Overview

“Science no longer confronts nature as an objective observer, but sees itself as an actor in this interplay between man and nature”. Werner Heisenberg (1966)

Phenoscience is a research program in agent-centric science and interlinks the fields of physics, biology, consciousness research, and metascience. Insight is sought into (i) the universal principles that govern the making of the scientific image of reality, and (ii) the success and the limits of the scientific method in the exploration of matter, life and consciousness. The mission of Phenoscience Laboratories is to study the possibility of a future „relational science“, i.e., an approach that could account for the phenomenal consciousness of the scientific agent in relation to the nature of the scientific process itself. Central to this effort is the following question: Could a novel framework for science be envisioned that, while maintaining a self-consistent view of nature, could include the dimensions of matter, life, and consciousness, without reducing one to the other? In pursuit of this question, Phenoscience Laboratories was founded in 2010.

Quantum physics

In pushing the limits of quantum physics in particular, towards answering the question of „What is matter?“, questions such as these arise: What are the limits of the scientific way of knowing? Could there be firm limits to the explanatory powers of physicalist science based on quantum particles and quantum fields? Will modern science encounter a final barrier, or will science, as is commonly believed, proceed without limit during the coming decades, centuries, and even millennia? What will be the future of scientific explanation? Is scientific metaphysics, e.g., the notions of causality, reality, and physical influence, obsolete in mathematical or informational accounts of the quantum world? Or will it prove possible to extend the ontological-causal approach to the microscopic quantum realm also, e.g., in the form of a new kind of quantum causality or of quasi-ontic informational elements?
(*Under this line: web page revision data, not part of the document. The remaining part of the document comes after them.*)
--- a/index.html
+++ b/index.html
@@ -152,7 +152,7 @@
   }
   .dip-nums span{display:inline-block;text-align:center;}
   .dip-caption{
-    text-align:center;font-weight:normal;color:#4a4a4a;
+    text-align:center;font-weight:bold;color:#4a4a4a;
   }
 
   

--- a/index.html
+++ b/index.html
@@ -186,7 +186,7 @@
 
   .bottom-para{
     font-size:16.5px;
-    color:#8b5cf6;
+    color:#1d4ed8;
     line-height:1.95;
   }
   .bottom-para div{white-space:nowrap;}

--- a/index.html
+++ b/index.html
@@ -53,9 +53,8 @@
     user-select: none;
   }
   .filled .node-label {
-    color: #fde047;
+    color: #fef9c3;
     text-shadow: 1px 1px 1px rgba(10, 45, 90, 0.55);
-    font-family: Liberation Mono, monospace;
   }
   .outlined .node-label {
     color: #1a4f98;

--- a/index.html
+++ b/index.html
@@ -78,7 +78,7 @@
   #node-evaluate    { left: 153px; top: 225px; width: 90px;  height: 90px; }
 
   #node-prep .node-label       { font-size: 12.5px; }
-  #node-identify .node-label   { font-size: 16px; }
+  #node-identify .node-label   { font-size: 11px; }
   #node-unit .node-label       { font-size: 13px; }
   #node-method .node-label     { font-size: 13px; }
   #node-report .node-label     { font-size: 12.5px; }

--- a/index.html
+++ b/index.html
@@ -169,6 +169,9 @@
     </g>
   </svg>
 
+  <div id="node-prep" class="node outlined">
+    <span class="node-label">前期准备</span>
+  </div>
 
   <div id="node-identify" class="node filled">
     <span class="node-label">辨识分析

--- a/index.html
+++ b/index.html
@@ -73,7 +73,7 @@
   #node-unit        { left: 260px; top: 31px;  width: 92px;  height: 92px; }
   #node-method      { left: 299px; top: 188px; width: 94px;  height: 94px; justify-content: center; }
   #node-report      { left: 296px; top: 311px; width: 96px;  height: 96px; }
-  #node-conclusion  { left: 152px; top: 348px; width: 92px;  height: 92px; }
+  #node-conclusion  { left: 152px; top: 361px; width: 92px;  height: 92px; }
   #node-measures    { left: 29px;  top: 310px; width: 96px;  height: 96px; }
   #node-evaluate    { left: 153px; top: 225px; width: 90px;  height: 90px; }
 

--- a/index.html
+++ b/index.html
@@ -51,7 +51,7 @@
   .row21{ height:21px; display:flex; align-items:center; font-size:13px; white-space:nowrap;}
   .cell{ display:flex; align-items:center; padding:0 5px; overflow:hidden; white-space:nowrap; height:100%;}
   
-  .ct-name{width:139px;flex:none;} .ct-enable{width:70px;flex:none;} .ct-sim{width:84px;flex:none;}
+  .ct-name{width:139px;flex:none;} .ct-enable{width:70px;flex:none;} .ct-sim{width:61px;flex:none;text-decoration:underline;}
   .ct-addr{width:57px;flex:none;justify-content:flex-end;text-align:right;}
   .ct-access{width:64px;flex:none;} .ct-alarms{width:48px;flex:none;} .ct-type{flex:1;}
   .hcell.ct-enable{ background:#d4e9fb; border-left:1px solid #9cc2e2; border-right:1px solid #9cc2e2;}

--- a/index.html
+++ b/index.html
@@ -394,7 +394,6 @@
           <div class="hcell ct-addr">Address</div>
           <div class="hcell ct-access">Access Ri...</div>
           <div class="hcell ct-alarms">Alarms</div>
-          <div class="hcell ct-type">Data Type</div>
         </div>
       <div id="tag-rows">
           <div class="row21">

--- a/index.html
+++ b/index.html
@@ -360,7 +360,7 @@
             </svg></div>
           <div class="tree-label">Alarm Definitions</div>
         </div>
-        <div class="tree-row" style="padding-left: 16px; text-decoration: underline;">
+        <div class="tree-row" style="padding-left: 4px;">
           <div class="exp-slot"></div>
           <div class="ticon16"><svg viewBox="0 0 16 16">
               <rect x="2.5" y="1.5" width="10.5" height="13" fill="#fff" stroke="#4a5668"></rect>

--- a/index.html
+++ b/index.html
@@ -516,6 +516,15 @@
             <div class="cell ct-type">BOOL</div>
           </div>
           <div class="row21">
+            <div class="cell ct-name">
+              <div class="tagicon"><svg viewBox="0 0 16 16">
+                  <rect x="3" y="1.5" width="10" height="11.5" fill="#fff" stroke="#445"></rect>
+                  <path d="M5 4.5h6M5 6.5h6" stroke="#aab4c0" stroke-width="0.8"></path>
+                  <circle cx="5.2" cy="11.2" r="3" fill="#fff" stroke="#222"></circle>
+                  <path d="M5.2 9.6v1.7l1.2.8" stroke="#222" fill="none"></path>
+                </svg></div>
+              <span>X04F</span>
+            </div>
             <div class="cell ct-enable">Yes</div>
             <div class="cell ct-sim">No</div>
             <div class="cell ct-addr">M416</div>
It is likely that without having a deep understanding of the nature of „substance“ itself, no physicalist explanation could ever be complete of the phenomena of matter, consciousness and life.

Quantum Biology

Modern biology, most recently in the form of quantum biology, positions itself in the middle ground between physics (matter) and consciousness (mind) studies. Some have argued that quantum coherence in biological resonances might play a fundamental role in living processes, potentially linking the apparent extremes of matter and mind. Biologists have had a difficult time, however, to bridge the mind-matter divide and to provide a satisfying answer to the question of „What is life?“ At the first level, biology covers the biochemical, molecular foundations of cellular life, such as in the form of DNA as well as the physical boundary that separates the inside of the cell from the outer environment. At the second level, biology includes also the essential functions of sensory perception, cellular signalling, and cognitive processing. Together they give rise to the the irreducible „life world“ of the organism, which includes the embodied passage of time from past to future – from birth to death. The inherent temporality of the life-world phenomenon – enabling targeted action based upon sensory perception – is the background that governs all types of interactions of the organism with the environment in order to propagate and maintain itself. Specifically in light of that second level of biology, how could the program of quantum physicalism, which outright denies the reality of time, ever provide a complete account of the living and cognitive dimensions, including of adaptive, evolutionary processes?

Agent Consciousness

In seeking scientific answers to the question of „What is consciousness?“, scientists encounter the seemingly intractable problem of needing to explain “the very thing” which grants to them the power to explain in the first place, namely their own consciousness. This circular, or self-referential, relationality is an irreducible element as part of any consciousness studies that validate the reality of the subjective, phenomenal content of observer or agent consciousness. If phenomenal states of awareness, like the experience of forms, patterns, or colours, in nature, are not merely powerless illusions, then what are they? What phenomenological criteria constrain the scientific process in relation to consciousness research? What is the role of phenomenology in science? Critically, the exact relationship of (i) consciousness to life, (ii) of life to matter, and finally (iii) of matter to consciousness, remains unknown. This picture is even more complicated by the fact that in some prominent interpretations of quantum mechanics the conscious experimenter agent plays a significant role in selecting measurement settings, somehow linking qualitative, free-willed agent consciousness with the quantitative measurement outcomes of experimental physics.

Metascience

Only living organisms inhabit an environment – „a life world“. Importantly, and this distinguishes living from non-living systems in nature, the living being manifests the capacity to shape its surroundings purposefully, i.e., towards an outcome or goal. For us human beings, that capacity has resulted in the emergence of technology, spirituality, art, and science. In the search for an answer to the question of „What is science?“, the metascientific approach promises to shed new light on long-standing problems in the philosophy of science. In the biggest of contexts, metascience explores how the now dominant techno-scientific paradigm is shaping our image of reality in the 21st century, including of matter, life, and mind. At the more practical level, in response to the replication crisis of science, metascience evaluates the reliability of the scientific method by using advanced research protocols, such as meta-experimental strategies. Finally, metascience seeks to advance new insight into the foundations of science, including the phenomenology of science and the scientific observer/agent.